§ EXERCISE OBJECTIVE
Read through the entries below and copy each line where "initially" turns up.

§ DATA EXTRACT
^^^^^^^^

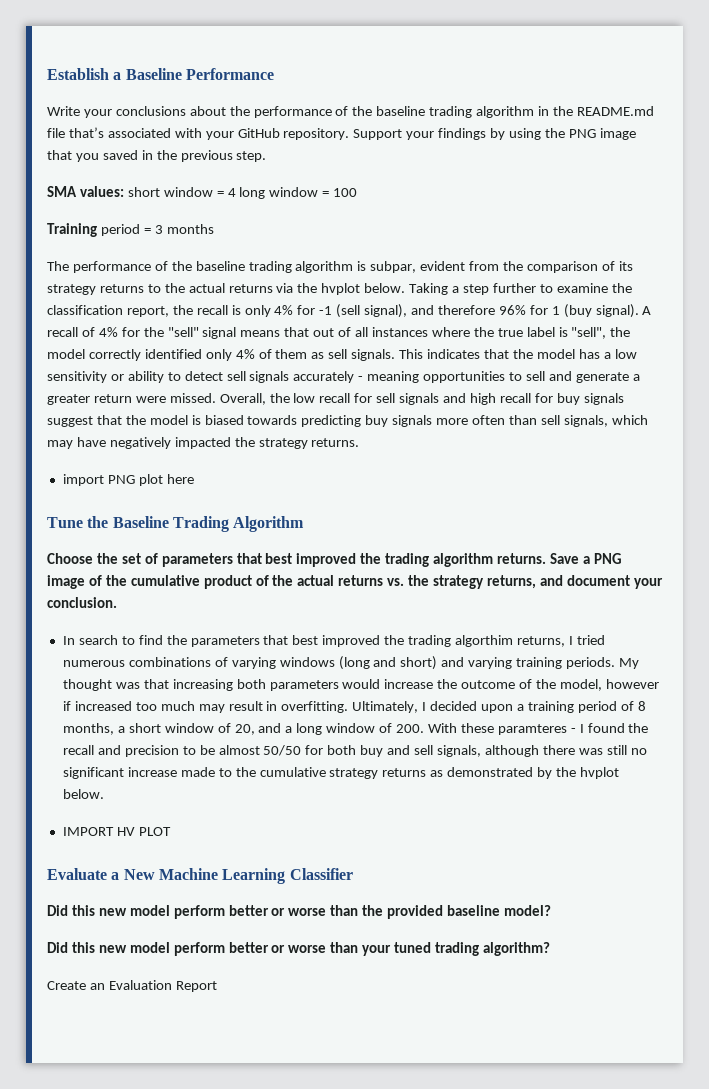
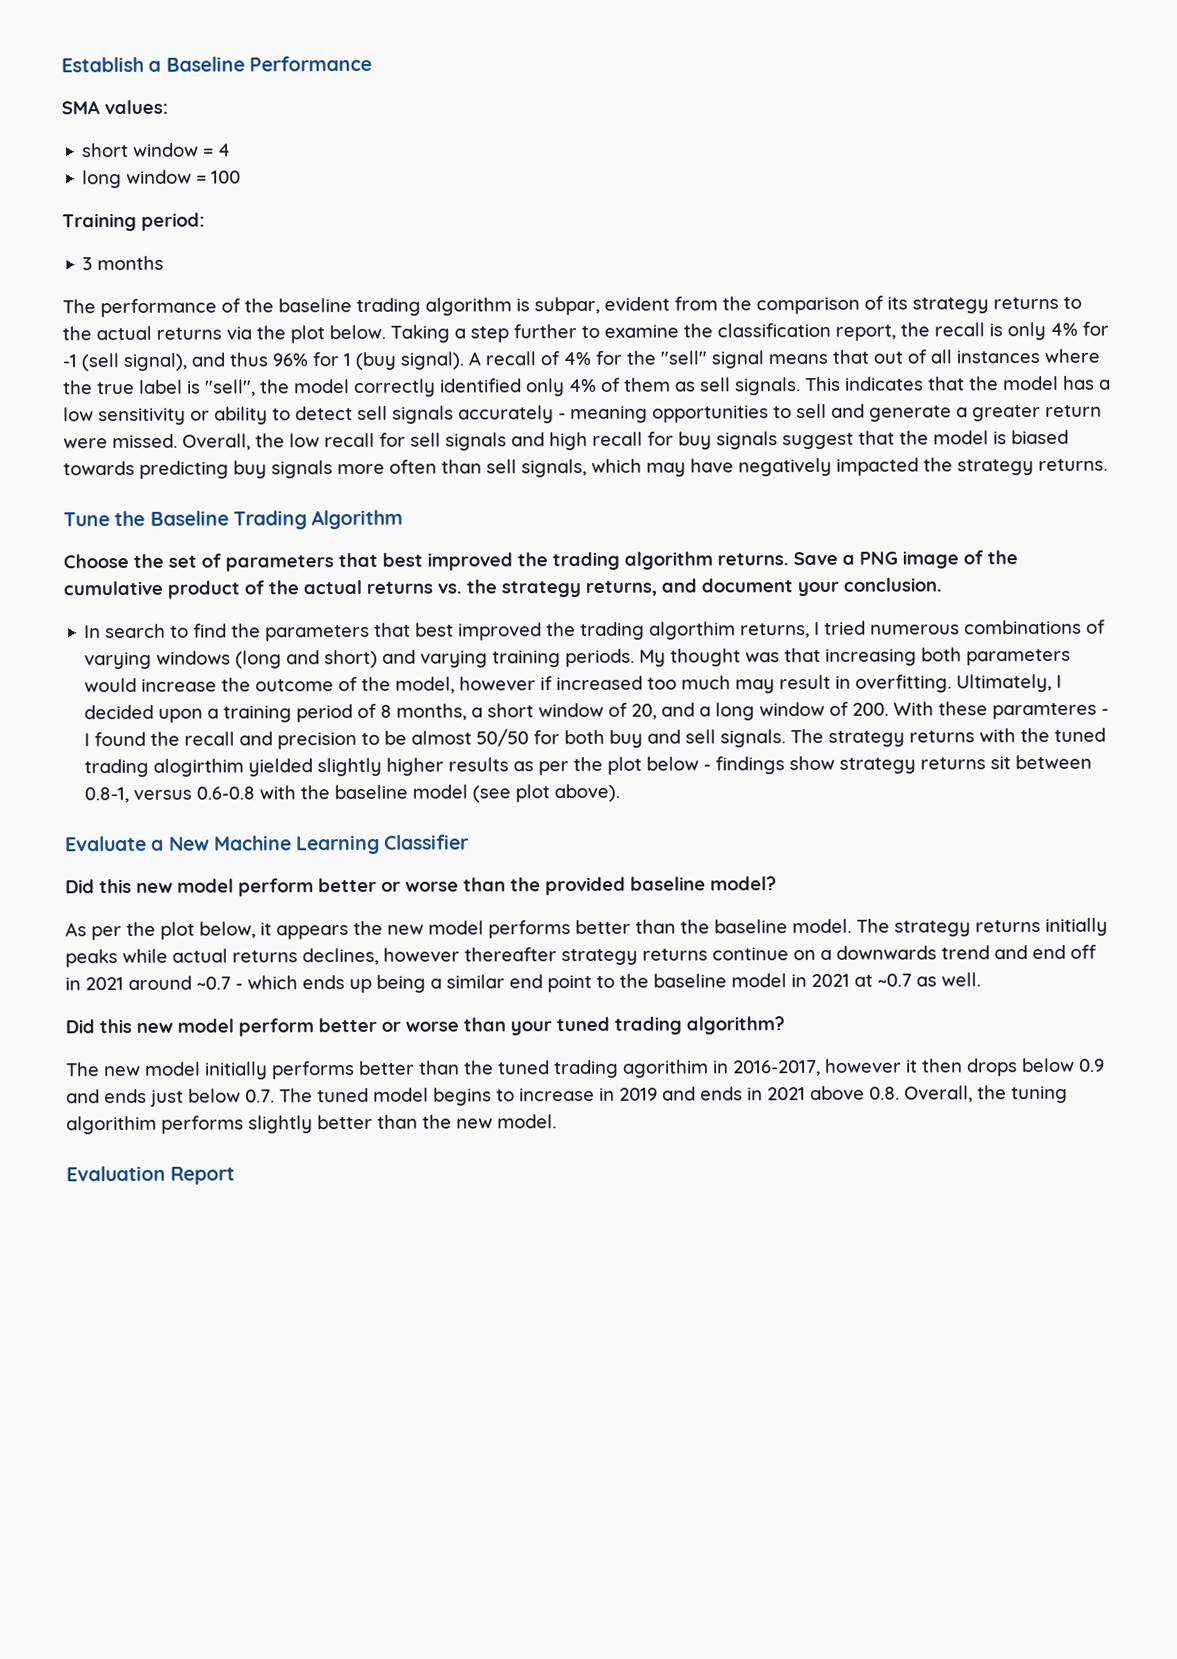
- Write your conclusions about the performance of the baseline trading algorithm in the README.md file that’s associated with your GitHub repository. Support your findings by using the PNG image that you saved in the previous step.
- SMA values: short window = 4 long window = 100
+ SMA values:
+ short window = 4
+ long window = 100
- Training period = 3 months
+ Training period:
+ 3 months
- The performance of the baseline trading algorithm is subpar, evident from the comparison of its strategy returns to the actual returns via the hvplot below.
+ The performance of the baseline trading algorithm is subpar, evident from the comparison of its strategy returns to the actual returns via the plot below.
- Taking a step further to examine the classification report, the recall is only 4% for -1 (sell signal), and therefore 96% for 1 (buy signal).
+ Taking a step further to examine the classification report, the recall is only 4% for -1 (sell signal), and thus 96% for 1 (buy signal).
- import PNG plot here
- Ultimately, I decided upon a training period of 8 months, a short window of 20, and a long window of 200. With these paramteres - I found the recall and precision to be almost 50/50 for both buy and sell signals, although there was still no significant increase made to the cumulative strategy returns as demonstrated by the hvplot below.
- IMPORT HV PLOT
+ Ultimately, I decided upon a training period of 8 months, a short window of 20, and a long window of 200. With these paramteres - I found the recall and precision to be almost 50/50 for both buy and sell signals. The strategy returns with the tuned trading alogirthim yielded slightly higher results as per the plot below - findings show strategy returns sit between 0.8-1, versus 0.6-0.8 with the baseline model (see plot above).
+ As per the plot below, it appears the new model performs better than the baseline model. The strategy returns initially peaks while actual returns declines, however thereafter strategy returns continue on a downwards trend and end off in 2021 around ~0.7 - which ends up being a similar end point to the baseline model in 2021 at ~0.7 as well.
- Create an Evaluation Report
+ The new model initially performs better than the tuned trading agorithim in 2016-2017, however it then drops below 0.9 and ends just below 0.7. The tuned model begins to increase in 2019 and ends in 2021 above 0.8. Overall, the tuning algorithim performs slightly better than the new model.
+ Evaluation Report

^^^^^^^^

§ SOLUTION FOR THIS TASK
+ As per the plot below, it appears the new model performs better than the baseline model. The strategy returns initially peaks while actual returns declines, however thereafter strategy returns continue on a downwards trend and end off in 2021 around ~0.7 - which ends up being a similar end point to the baseline model in 2021 at ~0.7 as well.
+ The new model initially performs better than the tuned trading agorithim in 2016-2017, however it then drops below 0.9 and ends just below 0.7. The tuned model begins to increase in 2019 and ends in 2021 above 0.8. Overall, the tuning algorithim performs slightly better than the new model.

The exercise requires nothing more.